*** Opening DATA ***

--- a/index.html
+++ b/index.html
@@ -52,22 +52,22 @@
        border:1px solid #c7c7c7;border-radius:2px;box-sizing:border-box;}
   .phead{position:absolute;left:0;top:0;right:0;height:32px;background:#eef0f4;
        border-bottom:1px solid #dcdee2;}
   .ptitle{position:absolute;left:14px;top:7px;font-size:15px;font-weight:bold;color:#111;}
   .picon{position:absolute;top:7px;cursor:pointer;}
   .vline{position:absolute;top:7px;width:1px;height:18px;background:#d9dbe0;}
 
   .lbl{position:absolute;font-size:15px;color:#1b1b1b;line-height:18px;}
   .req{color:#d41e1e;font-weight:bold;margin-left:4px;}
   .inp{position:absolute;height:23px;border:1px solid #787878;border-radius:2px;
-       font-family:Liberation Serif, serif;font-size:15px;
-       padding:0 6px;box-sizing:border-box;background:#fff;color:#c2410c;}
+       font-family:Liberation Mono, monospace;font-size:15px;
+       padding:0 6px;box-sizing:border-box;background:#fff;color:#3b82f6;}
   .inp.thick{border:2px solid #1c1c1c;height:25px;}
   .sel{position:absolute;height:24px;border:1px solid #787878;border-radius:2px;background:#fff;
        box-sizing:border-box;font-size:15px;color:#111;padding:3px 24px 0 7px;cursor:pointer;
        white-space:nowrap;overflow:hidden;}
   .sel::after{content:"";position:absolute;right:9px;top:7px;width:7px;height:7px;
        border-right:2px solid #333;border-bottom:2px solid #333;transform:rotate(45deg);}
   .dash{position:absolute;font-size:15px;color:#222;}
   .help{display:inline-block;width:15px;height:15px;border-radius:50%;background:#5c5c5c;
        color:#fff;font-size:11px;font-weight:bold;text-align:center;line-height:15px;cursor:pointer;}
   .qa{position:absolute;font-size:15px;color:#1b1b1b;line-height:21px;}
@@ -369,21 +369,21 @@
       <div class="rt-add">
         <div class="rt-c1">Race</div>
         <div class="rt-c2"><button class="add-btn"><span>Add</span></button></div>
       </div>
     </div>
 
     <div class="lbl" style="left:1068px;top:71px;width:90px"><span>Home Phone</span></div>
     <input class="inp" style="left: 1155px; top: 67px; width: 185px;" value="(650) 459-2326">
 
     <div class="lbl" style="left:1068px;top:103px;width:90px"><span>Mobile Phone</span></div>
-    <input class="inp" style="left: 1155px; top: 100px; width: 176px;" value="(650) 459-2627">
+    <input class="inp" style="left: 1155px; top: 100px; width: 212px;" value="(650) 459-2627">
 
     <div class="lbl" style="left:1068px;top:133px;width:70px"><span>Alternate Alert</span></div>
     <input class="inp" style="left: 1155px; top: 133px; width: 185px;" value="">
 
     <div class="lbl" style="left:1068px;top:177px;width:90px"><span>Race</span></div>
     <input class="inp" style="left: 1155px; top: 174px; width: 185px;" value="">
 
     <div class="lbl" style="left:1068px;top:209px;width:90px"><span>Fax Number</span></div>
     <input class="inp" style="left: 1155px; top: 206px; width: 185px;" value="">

*** Closing DATA ***
*** Opening DATA ***

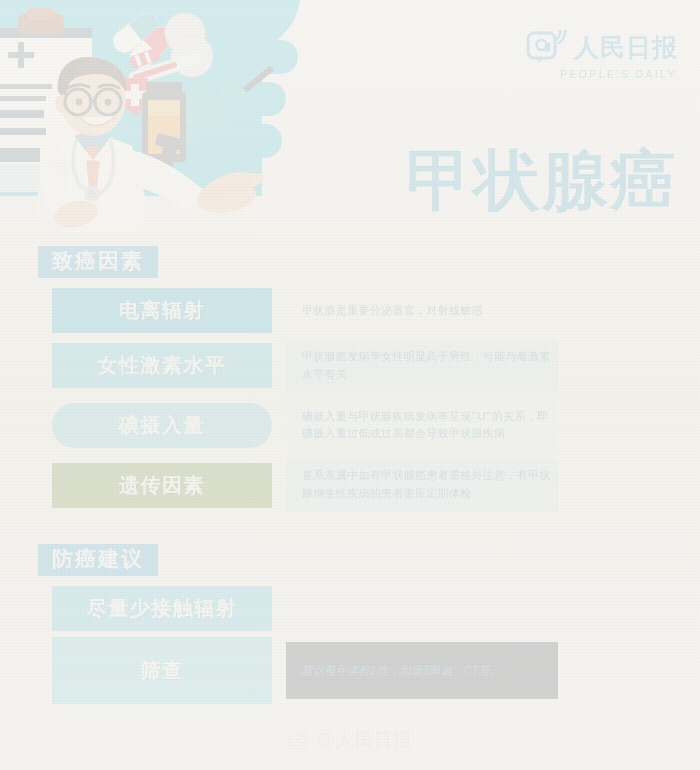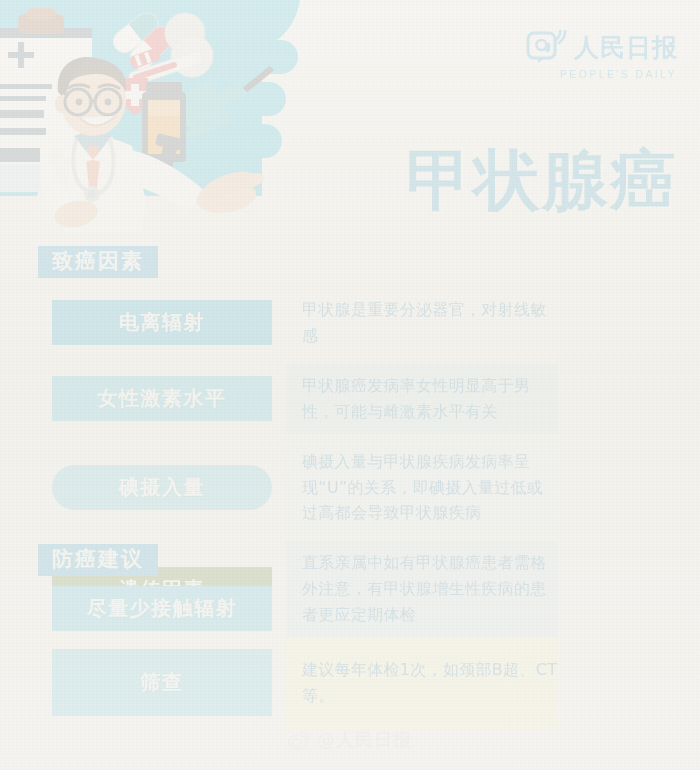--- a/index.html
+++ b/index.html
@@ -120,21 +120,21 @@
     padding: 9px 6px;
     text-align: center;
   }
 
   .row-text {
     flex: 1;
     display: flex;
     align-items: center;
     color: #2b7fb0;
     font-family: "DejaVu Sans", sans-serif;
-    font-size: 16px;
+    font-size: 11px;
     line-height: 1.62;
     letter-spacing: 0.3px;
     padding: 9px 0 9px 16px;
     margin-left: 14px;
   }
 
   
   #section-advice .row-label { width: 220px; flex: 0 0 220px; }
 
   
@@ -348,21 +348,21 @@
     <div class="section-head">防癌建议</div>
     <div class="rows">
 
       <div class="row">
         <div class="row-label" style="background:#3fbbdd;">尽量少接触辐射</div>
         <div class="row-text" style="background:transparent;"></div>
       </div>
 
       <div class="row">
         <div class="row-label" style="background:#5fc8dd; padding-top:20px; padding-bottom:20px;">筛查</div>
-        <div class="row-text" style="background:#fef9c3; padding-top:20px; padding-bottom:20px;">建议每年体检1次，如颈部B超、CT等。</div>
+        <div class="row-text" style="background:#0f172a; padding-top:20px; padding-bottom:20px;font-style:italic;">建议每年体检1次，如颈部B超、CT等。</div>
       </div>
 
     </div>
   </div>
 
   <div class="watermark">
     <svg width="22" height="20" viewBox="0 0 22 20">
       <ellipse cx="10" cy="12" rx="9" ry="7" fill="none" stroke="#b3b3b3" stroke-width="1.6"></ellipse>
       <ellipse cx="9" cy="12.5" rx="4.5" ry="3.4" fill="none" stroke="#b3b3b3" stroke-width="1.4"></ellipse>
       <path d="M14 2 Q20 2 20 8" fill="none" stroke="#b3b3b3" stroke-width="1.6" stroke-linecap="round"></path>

*** Closing DATA ***
*** Opening DATA ***

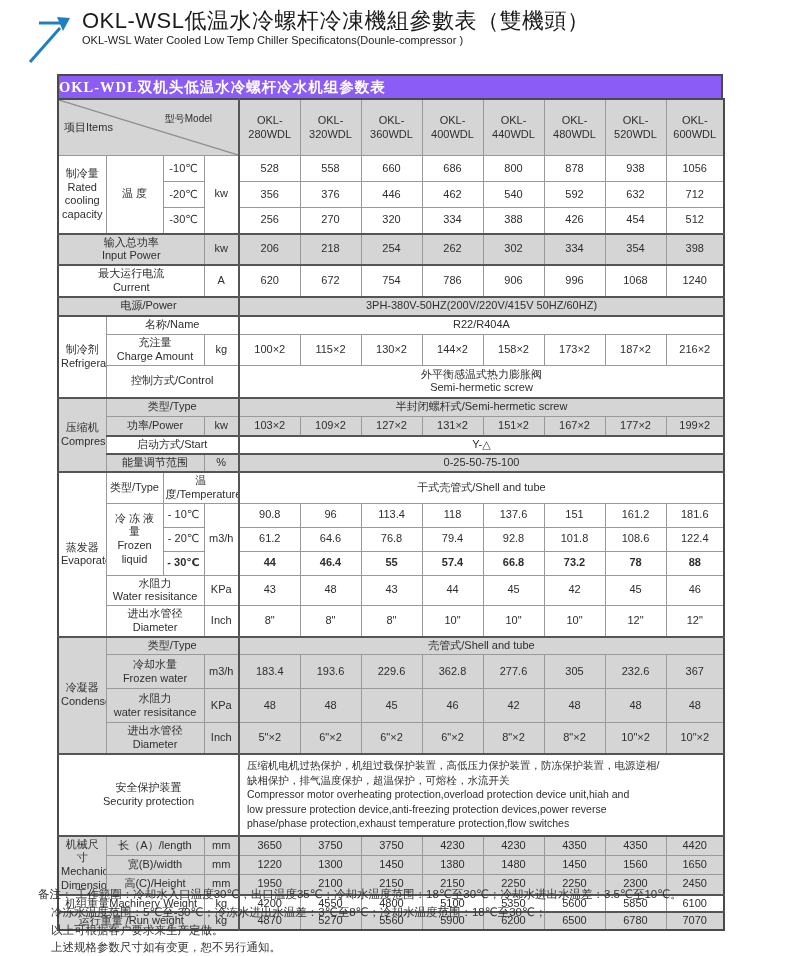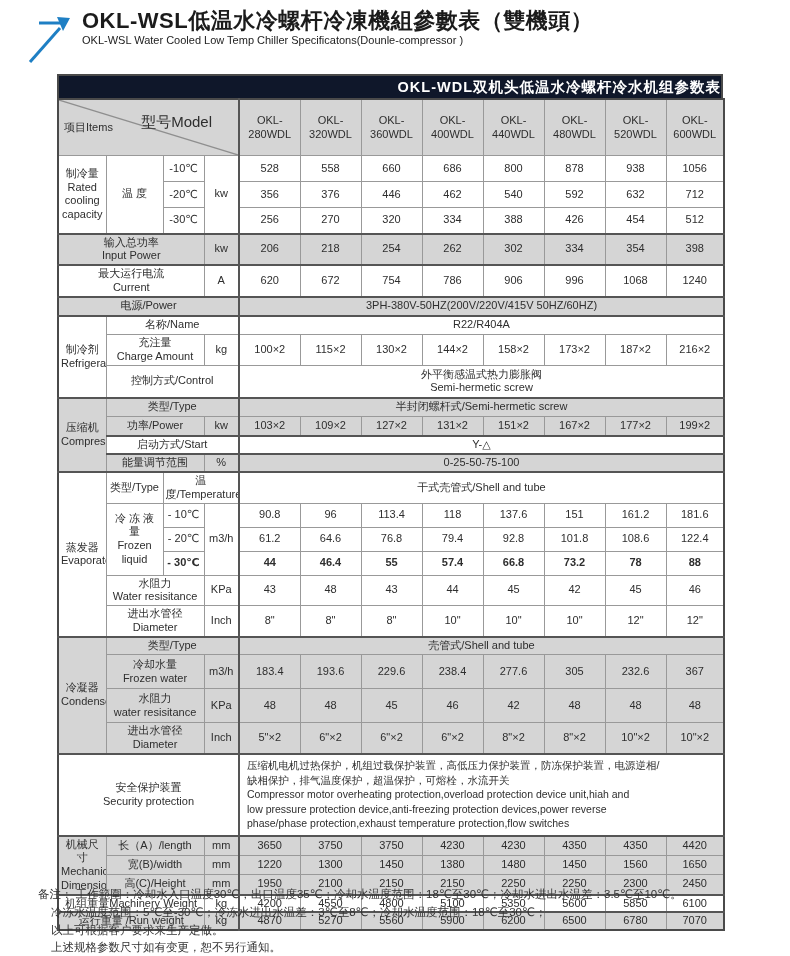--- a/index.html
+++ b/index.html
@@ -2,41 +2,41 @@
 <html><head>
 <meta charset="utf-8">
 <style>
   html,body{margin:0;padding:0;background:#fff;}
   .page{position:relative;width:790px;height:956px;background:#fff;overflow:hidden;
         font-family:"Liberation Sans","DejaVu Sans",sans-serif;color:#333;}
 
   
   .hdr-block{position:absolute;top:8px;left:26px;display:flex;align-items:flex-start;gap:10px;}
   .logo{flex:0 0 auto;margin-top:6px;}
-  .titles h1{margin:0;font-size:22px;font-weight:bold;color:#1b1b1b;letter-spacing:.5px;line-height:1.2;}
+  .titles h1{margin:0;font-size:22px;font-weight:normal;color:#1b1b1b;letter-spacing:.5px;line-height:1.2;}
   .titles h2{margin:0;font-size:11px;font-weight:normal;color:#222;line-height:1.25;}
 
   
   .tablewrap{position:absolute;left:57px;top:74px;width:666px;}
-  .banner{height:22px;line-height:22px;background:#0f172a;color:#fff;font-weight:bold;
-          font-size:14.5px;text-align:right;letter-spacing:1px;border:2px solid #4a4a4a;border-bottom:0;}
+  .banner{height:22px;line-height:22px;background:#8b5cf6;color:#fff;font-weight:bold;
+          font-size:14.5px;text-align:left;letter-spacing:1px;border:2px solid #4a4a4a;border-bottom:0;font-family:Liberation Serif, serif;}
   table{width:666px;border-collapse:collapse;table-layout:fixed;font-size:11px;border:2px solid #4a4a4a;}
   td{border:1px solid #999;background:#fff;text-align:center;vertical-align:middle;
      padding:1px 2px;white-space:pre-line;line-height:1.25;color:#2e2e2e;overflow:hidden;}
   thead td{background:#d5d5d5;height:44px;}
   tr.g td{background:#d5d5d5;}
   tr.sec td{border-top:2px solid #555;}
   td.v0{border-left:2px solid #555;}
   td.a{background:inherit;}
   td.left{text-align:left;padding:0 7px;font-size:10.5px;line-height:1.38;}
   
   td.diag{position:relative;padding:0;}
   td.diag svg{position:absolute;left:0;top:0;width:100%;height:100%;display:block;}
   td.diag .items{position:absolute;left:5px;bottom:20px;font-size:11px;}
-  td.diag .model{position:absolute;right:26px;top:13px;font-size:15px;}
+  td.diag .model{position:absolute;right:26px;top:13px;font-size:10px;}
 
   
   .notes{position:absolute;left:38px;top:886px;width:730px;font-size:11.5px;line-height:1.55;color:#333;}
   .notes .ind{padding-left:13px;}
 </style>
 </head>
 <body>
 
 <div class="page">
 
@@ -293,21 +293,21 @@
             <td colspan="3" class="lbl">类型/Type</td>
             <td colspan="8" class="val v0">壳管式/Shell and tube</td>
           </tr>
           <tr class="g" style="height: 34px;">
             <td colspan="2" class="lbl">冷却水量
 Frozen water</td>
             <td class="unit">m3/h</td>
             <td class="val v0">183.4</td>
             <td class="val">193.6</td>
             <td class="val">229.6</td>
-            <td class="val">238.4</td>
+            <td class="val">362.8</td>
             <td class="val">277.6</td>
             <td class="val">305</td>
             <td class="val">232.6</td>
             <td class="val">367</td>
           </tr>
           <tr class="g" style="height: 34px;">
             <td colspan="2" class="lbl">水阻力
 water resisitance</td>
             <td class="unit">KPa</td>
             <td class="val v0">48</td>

*** Closing DATA ***

EXERCISE OBJECTIVE:
How many lines of the listing above include the word "cursor"? State the number and nothing else.

TASK OUTPUT:
3